#### Your task:
Each entry should be set down exactly as written, except for any picture it holds.

Data excerpts
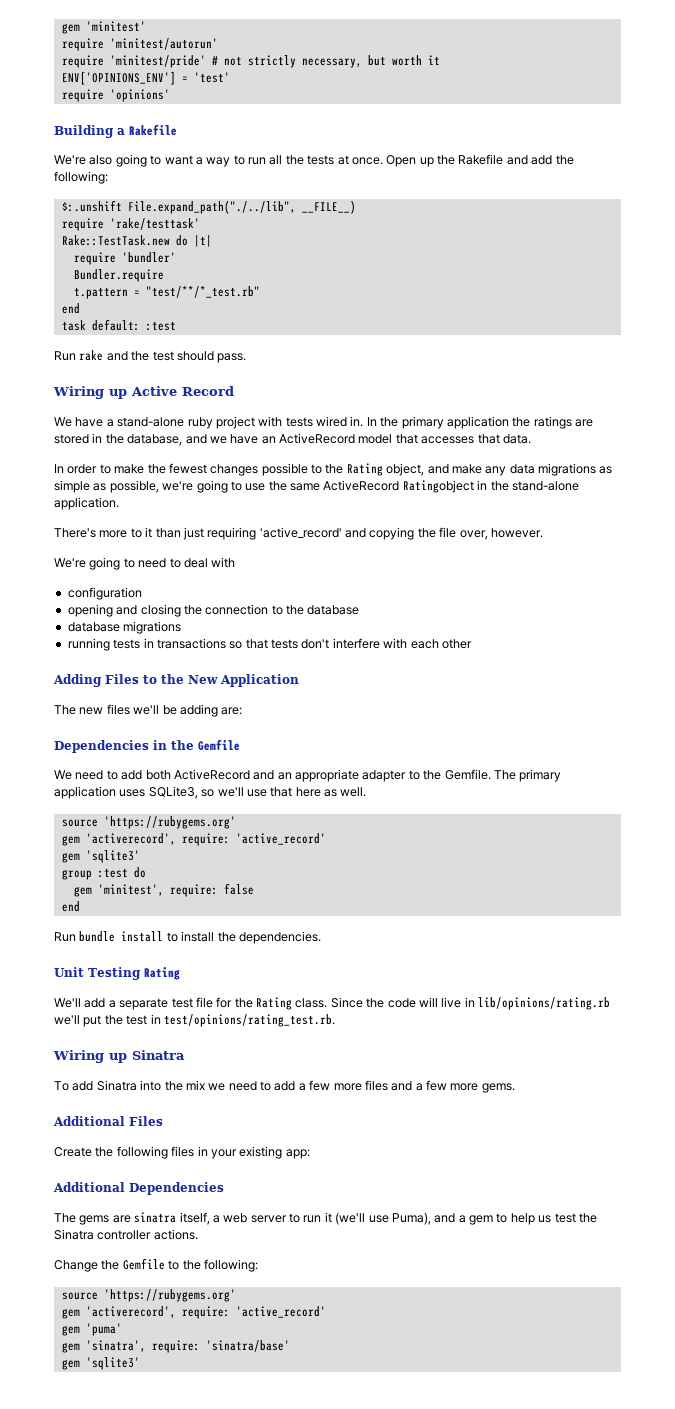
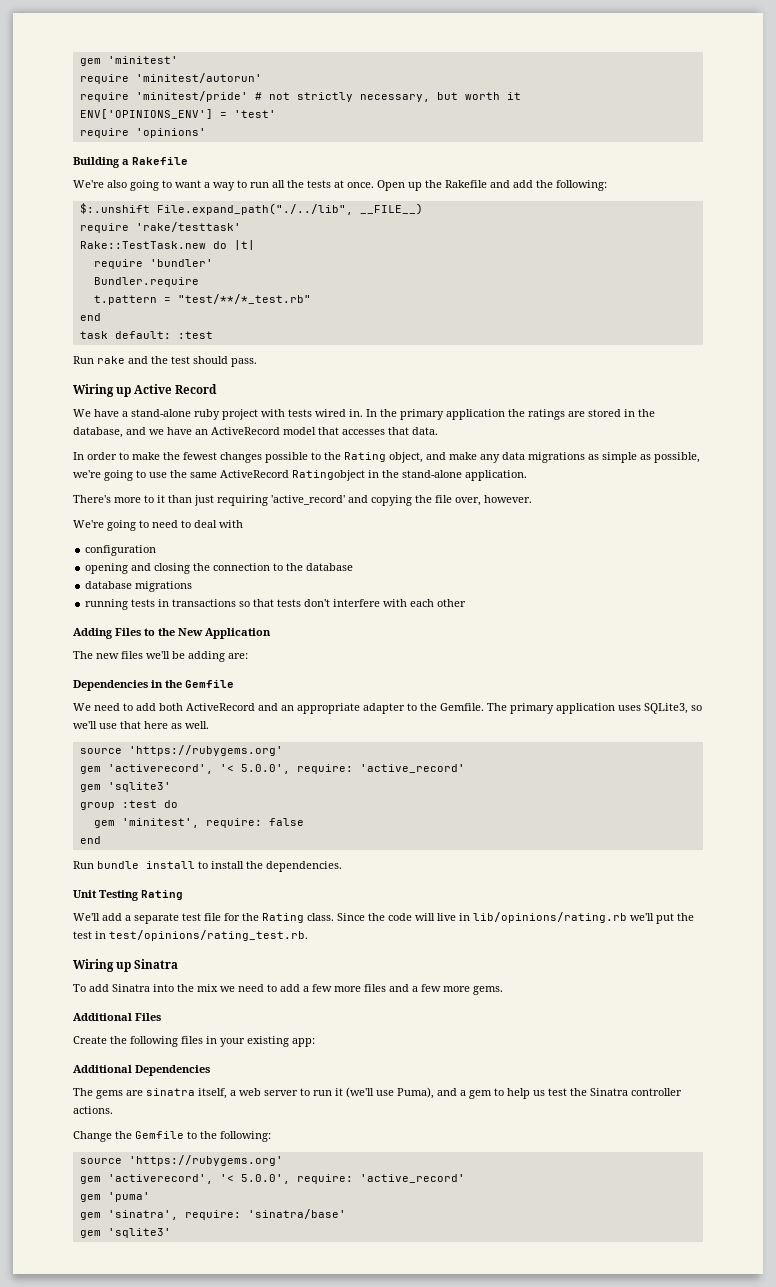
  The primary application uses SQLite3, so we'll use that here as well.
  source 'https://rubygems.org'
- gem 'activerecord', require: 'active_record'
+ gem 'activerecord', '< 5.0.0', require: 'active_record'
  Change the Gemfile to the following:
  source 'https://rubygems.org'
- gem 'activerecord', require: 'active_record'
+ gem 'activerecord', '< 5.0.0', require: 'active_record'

#### Response to the task:
  The primary application uses SQLite3, so we'll use that here as well.
  source 'https://rubygems.org'
- gem 'activerecord', require: 'active_record'
+ gem 'activerecord', '< 5.0.0', require: 'active_record'
  Change the Gemfile to the following:
  source 'https://rubygems.org'
- gem 'activerecord', require: 'active_record'
+ gem 'activerecord', '< 5.0.0', require: 'active_record'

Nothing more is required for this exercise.